Looking forward to getting my 10x20 in May.


----------



## SMITTY1233 (Dec 8, 2003)

Spartan88 said:


> Looking forward to getting my 10x20 in May.


Where you getting it from?


----------



## Spartan88 (Nov 14, 2008)

SMITTY1233 said:


> Where you getting it from?


Guy who used to work for Dave at Black Dog. Dave told me he is farming some projects out due to being swamped with business.


----------



## SMITTY1233 (Dec 8, 2003)

Spartan88 said:


> Guy who used to work for Dave at Black Dog. Dave told me he is farming some projects out due to being swamped with business.

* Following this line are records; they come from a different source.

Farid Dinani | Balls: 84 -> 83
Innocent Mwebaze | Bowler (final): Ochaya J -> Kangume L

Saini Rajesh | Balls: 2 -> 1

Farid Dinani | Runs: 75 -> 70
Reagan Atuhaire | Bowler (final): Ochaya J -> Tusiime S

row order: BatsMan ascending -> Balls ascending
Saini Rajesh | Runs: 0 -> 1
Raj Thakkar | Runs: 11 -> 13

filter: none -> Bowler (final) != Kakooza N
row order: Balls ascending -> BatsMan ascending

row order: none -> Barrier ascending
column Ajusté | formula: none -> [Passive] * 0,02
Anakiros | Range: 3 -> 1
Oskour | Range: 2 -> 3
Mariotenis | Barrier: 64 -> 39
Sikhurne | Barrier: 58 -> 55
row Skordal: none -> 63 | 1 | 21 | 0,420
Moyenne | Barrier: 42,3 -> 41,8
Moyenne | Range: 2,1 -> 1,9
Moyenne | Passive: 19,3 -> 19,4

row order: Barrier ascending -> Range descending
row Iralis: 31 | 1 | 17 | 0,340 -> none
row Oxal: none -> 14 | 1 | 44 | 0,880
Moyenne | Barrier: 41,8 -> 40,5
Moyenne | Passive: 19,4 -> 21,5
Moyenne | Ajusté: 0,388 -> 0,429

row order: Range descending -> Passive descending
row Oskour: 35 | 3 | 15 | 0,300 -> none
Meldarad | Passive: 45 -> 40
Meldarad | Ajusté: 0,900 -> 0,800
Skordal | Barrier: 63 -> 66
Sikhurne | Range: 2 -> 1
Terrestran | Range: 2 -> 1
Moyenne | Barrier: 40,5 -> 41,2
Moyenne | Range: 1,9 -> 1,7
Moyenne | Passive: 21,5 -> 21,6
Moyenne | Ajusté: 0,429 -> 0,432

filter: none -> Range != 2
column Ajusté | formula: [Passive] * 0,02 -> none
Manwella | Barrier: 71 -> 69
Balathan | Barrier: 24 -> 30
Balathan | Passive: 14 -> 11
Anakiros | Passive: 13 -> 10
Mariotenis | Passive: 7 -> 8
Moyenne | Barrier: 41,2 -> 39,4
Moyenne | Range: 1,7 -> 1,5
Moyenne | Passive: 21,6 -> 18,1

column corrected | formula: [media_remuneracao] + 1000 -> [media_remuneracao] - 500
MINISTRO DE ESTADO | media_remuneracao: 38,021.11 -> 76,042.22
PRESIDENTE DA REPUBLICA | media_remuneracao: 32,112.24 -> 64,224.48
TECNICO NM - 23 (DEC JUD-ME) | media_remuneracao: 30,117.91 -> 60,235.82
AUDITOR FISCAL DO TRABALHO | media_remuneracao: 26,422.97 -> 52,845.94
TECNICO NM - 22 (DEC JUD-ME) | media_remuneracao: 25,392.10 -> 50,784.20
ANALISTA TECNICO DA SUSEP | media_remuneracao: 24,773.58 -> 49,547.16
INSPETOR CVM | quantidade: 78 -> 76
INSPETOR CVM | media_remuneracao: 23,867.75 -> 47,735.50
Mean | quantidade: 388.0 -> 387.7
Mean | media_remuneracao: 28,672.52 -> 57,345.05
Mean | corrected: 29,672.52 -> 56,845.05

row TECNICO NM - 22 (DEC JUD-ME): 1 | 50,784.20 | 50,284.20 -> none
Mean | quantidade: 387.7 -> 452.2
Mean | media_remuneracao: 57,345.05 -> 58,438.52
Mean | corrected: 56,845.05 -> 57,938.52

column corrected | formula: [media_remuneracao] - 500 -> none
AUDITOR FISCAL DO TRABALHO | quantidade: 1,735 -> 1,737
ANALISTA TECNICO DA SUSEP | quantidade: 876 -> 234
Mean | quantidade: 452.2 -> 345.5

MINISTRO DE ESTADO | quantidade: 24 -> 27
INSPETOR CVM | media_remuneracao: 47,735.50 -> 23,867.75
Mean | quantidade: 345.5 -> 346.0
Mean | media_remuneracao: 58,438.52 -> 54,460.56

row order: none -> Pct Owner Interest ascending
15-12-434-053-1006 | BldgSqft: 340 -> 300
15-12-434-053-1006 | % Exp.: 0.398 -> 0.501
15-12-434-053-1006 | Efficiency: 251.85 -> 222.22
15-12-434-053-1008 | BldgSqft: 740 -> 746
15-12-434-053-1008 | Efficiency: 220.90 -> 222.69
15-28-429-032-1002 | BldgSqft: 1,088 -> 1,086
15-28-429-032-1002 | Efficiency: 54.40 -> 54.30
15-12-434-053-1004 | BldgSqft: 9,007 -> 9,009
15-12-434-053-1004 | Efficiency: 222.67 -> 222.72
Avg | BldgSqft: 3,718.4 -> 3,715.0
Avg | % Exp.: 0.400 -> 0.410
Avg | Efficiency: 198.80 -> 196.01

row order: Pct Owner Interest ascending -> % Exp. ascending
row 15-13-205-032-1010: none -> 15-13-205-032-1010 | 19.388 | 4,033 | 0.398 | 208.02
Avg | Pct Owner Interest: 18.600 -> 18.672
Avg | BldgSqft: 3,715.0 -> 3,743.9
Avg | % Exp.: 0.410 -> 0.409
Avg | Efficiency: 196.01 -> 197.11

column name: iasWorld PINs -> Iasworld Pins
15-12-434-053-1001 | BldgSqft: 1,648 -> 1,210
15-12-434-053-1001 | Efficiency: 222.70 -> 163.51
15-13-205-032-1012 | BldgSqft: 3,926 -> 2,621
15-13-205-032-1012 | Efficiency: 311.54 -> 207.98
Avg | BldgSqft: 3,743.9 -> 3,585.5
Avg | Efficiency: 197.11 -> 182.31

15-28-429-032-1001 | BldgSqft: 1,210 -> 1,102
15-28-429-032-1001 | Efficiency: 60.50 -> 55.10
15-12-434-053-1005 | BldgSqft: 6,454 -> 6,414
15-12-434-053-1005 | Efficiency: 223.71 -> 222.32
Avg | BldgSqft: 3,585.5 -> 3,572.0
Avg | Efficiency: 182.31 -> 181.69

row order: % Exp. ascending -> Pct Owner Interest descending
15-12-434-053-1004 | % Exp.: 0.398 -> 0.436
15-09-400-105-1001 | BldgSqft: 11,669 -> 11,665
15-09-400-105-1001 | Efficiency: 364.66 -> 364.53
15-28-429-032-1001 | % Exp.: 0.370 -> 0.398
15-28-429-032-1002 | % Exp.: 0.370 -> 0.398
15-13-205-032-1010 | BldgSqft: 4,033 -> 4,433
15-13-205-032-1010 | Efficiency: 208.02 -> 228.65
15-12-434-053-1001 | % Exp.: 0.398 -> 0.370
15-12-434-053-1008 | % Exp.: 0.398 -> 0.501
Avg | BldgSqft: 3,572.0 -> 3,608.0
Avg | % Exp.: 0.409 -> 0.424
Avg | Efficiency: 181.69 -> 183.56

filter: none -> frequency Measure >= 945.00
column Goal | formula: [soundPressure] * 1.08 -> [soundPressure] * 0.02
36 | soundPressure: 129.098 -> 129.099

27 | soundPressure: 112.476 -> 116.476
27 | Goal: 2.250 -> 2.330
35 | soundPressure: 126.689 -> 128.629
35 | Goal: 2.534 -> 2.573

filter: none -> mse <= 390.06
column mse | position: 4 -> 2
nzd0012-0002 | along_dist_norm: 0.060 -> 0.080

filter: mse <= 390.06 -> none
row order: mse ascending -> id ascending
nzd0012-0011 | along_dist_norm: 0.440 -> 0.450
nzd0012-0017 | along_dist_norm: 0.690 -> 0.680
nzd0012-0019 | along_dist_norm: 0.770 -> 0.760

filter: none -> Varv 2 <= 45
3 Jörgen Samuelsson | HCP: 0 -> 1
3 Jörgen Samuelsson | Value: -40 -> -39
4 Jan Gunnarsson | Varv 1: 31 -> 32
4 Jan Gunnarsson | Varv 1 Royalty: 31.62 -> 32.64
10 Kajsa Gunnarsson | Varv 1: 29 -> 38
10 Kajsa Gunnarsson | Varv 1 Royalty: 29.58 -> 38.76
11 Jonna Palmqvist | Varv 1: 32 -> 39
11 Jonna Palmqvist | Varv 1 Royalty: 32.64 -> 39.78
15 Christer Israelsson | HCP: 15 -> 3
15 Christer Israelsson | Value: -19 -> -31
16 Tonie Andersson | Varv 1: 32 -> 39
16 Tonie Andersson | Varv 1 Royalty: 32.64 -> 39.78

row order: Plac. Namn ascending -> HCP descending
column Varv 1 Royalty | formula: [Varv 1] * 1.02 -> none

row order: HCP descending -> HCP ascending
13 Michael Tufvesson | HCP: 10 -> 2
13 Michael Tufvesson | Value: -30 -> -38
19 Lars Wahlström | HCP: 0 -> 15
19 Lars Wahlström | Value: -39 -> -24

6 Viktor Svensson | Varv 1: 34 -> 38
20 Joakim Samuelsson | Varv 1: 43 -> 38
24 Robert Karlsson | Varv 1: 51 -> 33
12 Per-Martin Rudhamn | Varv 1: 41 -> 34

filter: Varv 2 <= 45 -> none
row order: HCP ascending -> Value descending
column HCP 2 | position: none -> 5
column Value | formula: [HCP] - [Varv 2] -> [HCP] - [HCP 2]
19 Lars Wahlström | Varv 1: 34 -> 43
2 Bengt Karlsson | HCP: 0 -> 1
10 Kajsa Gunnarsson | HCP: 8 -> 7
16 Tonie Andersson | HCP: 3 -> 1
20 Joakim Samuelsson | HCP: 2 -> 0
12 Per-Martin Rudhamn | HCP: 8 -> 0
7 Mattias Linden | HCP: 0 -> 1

They really did me good... Due to this Covid crap I'm not able to stay in the same place as dad at this time. My young family living pretty normally school, work, sports etc and it just isn't a good idea. This was the solution and Dave and Paul got me this thing in record timing. Can't complain a bit. Only surprise was how green and wet the wood was but I'll make it work!


----------



## Spartan88 (Nov 14, 2008)

SMITTY1233 said:


> They really did me good... Due to this Covid crap I'm not able to stay in the same place as dad at this time. My young family living pretty normally school, work, sports etc and it just isn't a good idea. This was the solution and Dave and Paul got me this thing in record timing. Can't complain a bit. Only surprise was how green and wet the wood was but I'll make it work!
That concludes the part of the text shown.